Le chef de l'opposition hongroise Peter Magyar a promis de vastes réformes démocratiques et des liens plus étroits avec l'Union européenne après avoir remporté une victoire électorale décisive, mettant fin au long règne de Viktor Orbán.
Le parti de centre-droit Tisza de Magyar a remporté une majorité des deux tiers, ce qui lui donne le pouvoir de réformer les institutions, de s'attaquer à la corruption et de restaurer l'indépendance de la justice (conditions essentielles pour débloquer des milliards de dollars de fonds européens gelés). Il a déclaré que son gouvernement agirait rapidement pour répondre à ces exigences et renouer avec Bruxelles.
Les marchés ont réagi positivement, le forint hongrois faisant un bond et les actions augmentant fortement en raison des attentes d'une amélioration des relations avec l'UE et d'une reprise des flux financiers.

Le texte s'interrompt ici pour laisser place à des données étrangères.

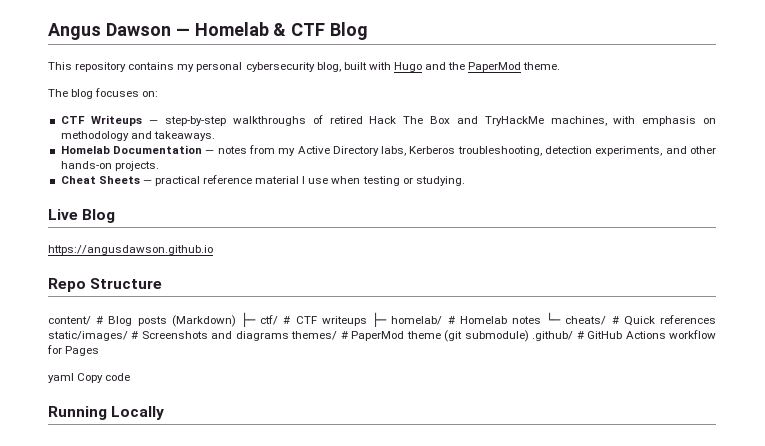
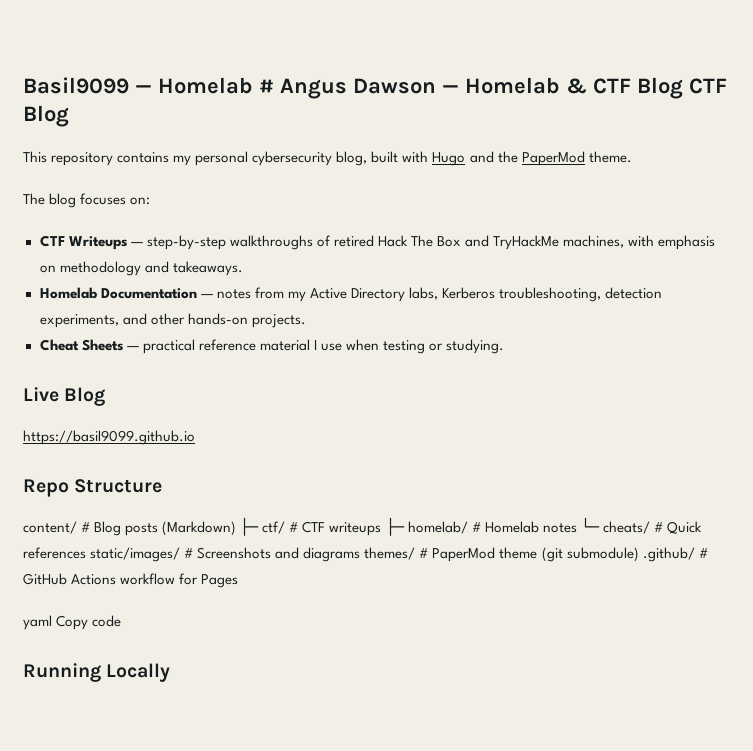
- Angus Dawson — Homelab & CTF Blog
+ Basil9099 — Homelab # Angus Dawson — Homelab & CTF Blog CTF Blog
- https://angusdawson.github.io
+ https://basil9099.github.io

Ce résultat marque un changement géopolitique majeur. Orbán, au pouvoir depuis 16 ans, a entretenu des liens étroits avec la Russie et s'est heurté à plusieurs reprises à l'UE pour des questions d'état de droit, ce qui a entraîné des suspensions de financement, notamment le prêt de 90 milliards d'euros à l'Ukraine.
Magyar a indiqué une orientation pro-européenne, qualifiant le vote de décision visant à ancrer fermement la Hongrie dans l'Europe. Il a également proposé des changements constitutionnels pour limiter les premiers ministres à deux mandats, empêchant ainsi Orbán de revenir au pouvoir.
En matière de politique étrangère, Magyar a adopté un ton plus équilibré sur l'Ukraine que son prédécesseur, soutenant la coopération tout en insistant sur le fait que les droits de la minorité ethnique hongroise en Ukraine doivent être pris en compte.
"Nous ferons tout pour restaurer l'état de droit, la démocratie plurielle et le système d'équilibre des pouvoirs," a-t-il déclaré.